A-not-B Task with Delay
After the electrophysiological recording, infants were assessed on the A-not-B task with delay, which was modeled after the standard two-location task. The AB apparatus was a cardboard box with two wells, A and B (specifics in Supplement). The apparatus was positioned on the floor in front of the infant, such that the center of the box was at midline and the wells were within reach of the infant. While the parent sat behind the infant, the experimenter sat on the opposite side of the apparatus facing the infant and parent.

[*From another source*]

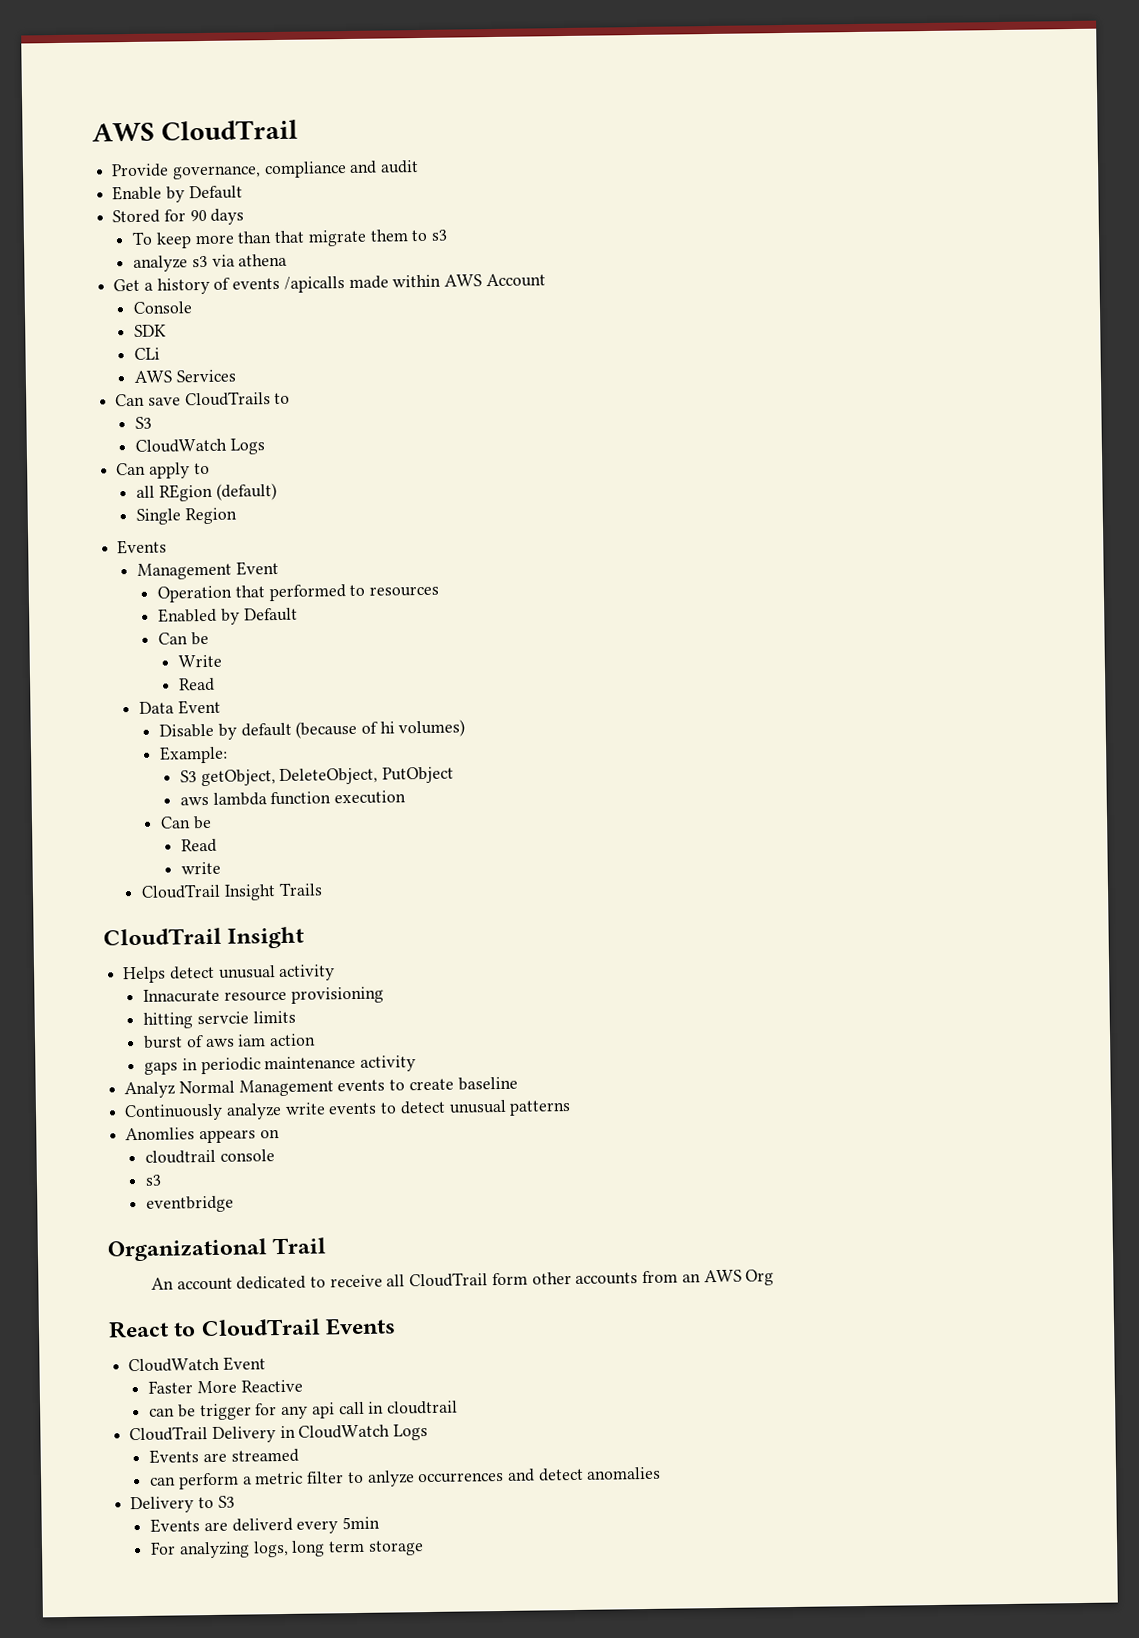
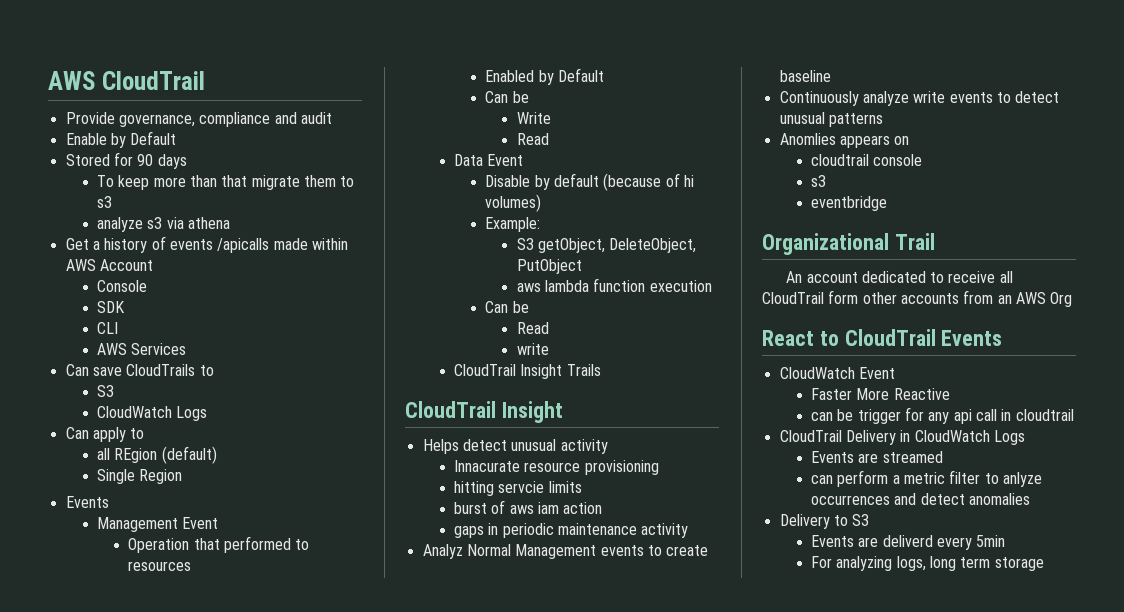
- CLi
+ CLI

The experimenter signaled the beginning of a trial by holding up a toy to engage the infant’s attention. Subsequently, the experimenter lifted the cloth covering one of the wells (A or B), placed the toy in that well, and then covered the well again with the cloth, completely obscuring any sight of the toy. If attention was lost during the trial, the experimenter gained the infant’s attention and hid the toy again. A correct response was coded if the child recovered the toy from side A. Also included as a correct response was uncovering the correct well but failing to reach for the toy and uncovering both wells yet visually fixating on the correct well (see Supplement). Uncovering the empty well, not reaching for the toy, and not fixating on the well housing the toy were all deemed incorrect responses.

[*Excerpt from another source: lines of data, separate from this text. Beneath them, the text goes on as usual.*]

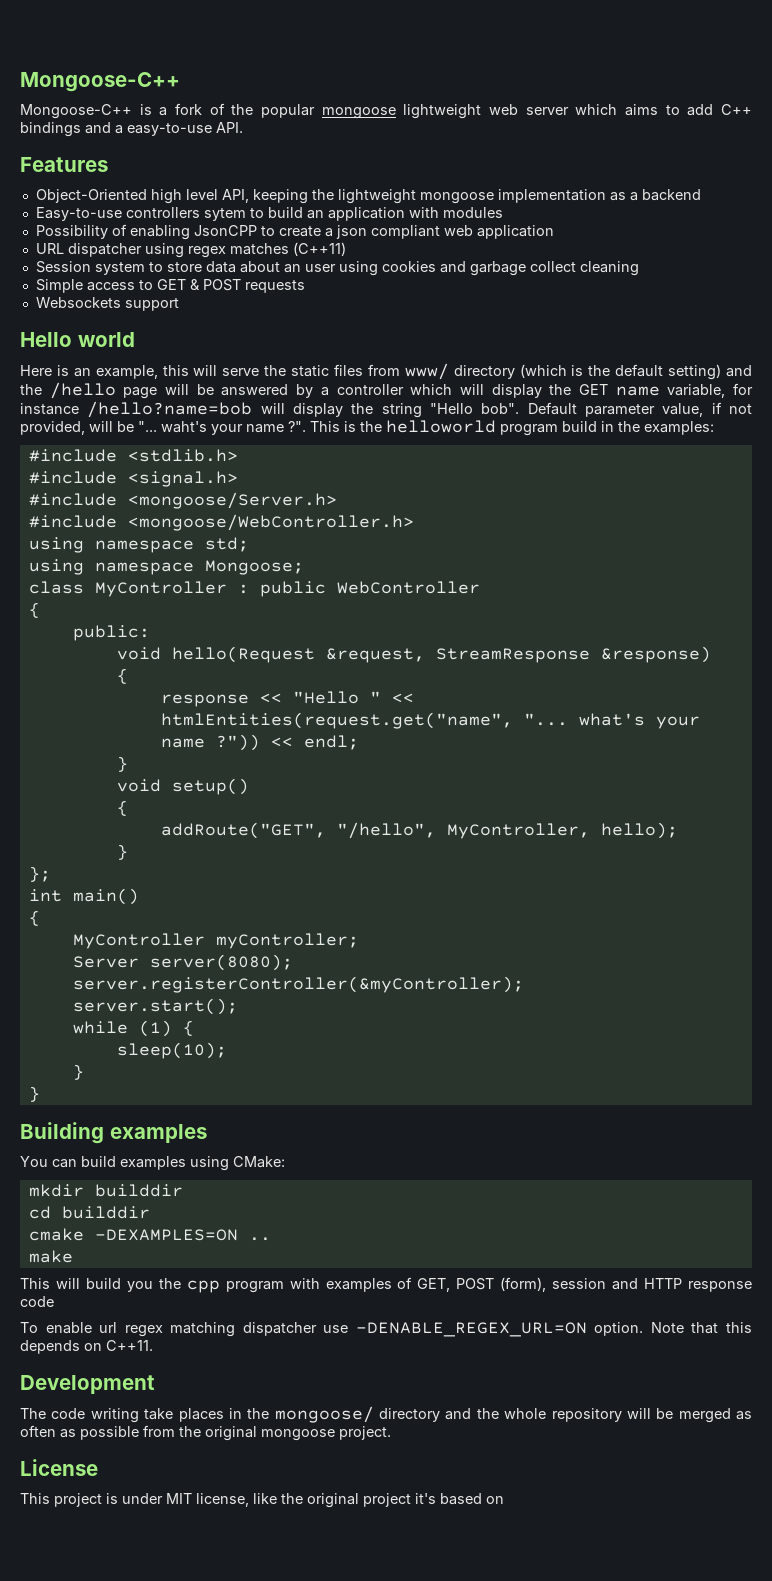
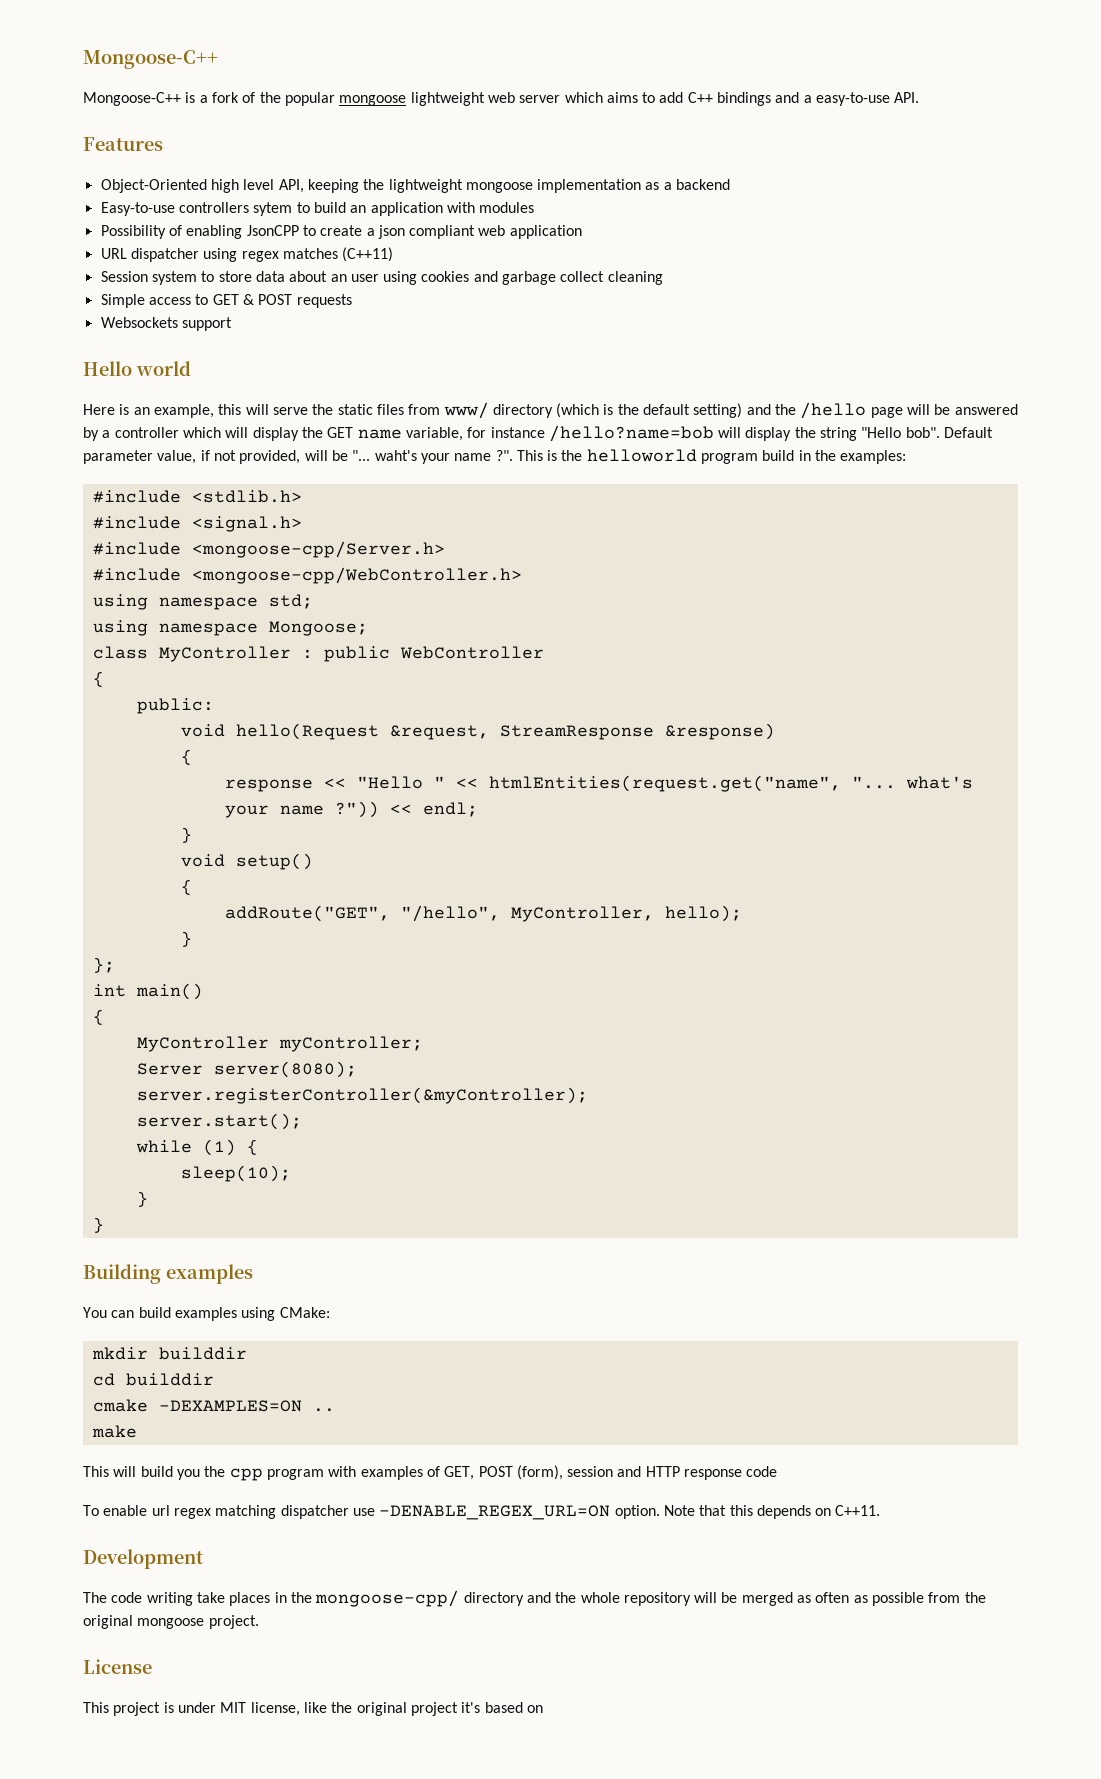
- #include <mongoose/Server.h>
- #include <mongoose/WebController.h>
+ #include <mongoose-cpp/Server.h>
+ #include <mongoose-cpp/WebController.h>
- The code writing take places in the mongoose/ directory and the whole repository will be merged as often as possible from the original mongoose project.
+ The code writing take places in the mongoose-cpp/ directory and the whole repository will be merged as often as possible from the original mongoose project.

The A-not-B task was scored by delay on a scale from 0 to 4. A score of “0” represented a failure to complete the task at a 0-second delay. A score of “1” represented competence at completing the task with a 0-second delay, where the infant was allowed to immediately search for the toy once it was hidden. Scores of “2”, “3”, and “4” were given when the infant completed the task with a 2-second, 4-second, or 6-second or greater delay, respectively. During the delay period, the experimenter broke the infant’s attention from the task by clapping their hands together. The parent held the infant’s hands to prevent reaching during the hiding and delay periods. The delay period began once the experimenter observed the infant’s attention breaking from the second well. Two observers coded A-not-B performance by videotape. The principal investigator, the experimenter, and the observer in the session reviewed these codes independently to resolve any discrepancies.
Data Analysis
We viewed our analyses of this small and very unique sample as semi-exploratory – using linear and nonlinear growth models to extract meaningful parameters from the rich and unique repeated measures data, but not claiming or assessing model fits as confirmatory evidence for statistical inference.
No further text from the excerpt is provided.